After locating the line with "17 L30 24 L42", retype it and every later line exactly, stopping at the end of the records.

BEGIN RECORDS SUPPLIED

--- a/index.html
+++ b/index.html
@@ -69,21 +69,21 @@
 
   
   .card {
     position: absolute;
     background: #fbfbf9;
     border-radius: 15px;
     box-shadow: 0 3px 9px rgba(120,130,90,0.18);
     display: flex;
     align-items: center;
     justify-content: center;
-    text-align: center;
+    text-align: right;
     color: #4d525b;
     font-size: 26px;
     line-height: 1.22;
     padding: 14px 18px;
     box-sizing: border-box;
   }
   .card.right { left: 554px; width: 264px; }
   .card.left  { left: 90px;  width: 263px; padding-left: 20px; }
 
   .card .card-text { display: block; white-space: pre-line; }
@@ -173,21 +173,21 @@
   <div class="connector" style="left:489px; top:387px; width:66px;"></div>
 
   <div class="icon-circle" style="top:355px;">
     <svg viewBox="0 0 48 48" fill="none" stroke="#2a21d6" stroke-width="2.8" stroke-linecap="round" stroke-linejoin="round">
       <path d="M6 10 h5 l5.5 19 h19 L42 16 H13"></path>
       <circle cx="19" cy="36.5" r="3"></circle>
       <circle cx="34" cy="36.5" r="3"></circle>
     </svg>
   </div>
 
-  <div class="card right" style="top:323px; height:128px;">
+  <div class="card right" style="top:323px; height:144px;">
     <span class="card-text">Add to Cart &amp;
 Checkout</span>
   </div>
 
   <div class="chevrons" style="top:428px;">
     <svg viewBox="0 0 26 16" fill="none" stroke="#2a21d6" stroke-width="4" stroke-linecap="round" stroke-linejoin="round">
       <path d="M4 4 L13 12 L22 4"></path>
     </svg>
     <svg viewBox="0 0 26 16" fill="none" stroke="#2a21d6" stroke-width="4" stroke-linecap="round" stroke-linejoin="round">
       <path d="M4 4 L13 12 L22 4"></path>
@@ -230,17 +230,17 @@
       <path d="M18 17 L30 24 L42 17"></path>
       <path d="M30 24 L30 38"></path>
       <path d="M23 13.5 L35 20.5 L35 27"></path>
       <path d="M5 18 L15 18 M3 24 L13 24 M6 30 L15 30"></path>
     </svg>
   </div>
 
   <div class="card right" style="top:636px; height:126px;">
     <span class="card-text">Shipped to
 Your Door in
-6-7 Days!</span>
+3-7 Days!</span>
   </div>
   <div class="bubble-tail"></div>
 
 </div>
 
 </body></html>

END RECORDS SUPPLIED

* SOLUTION TO THIS EXERCISE:
       <path d="M18 17 L30 24 L42 17"></path>
       <path d="M30 24 L30 38"></path>
       <path d="M23 13.5 L35 20.5 L35 27"></path>
       <path d="M5 18 L15 18 M3 24 L13 24 M6 30 L15 30"></path>
     </svg>
   </div>
 
   <div class="card right" style="top:636px; height:126px;">
     <span class="card-text">Shipped to
 Your Door in
-6-7 Days!</span>
+3-7 Days!</span>
   </div>
   <div class="bubble-tail"></div>
 
 </div>
 
 </body></html>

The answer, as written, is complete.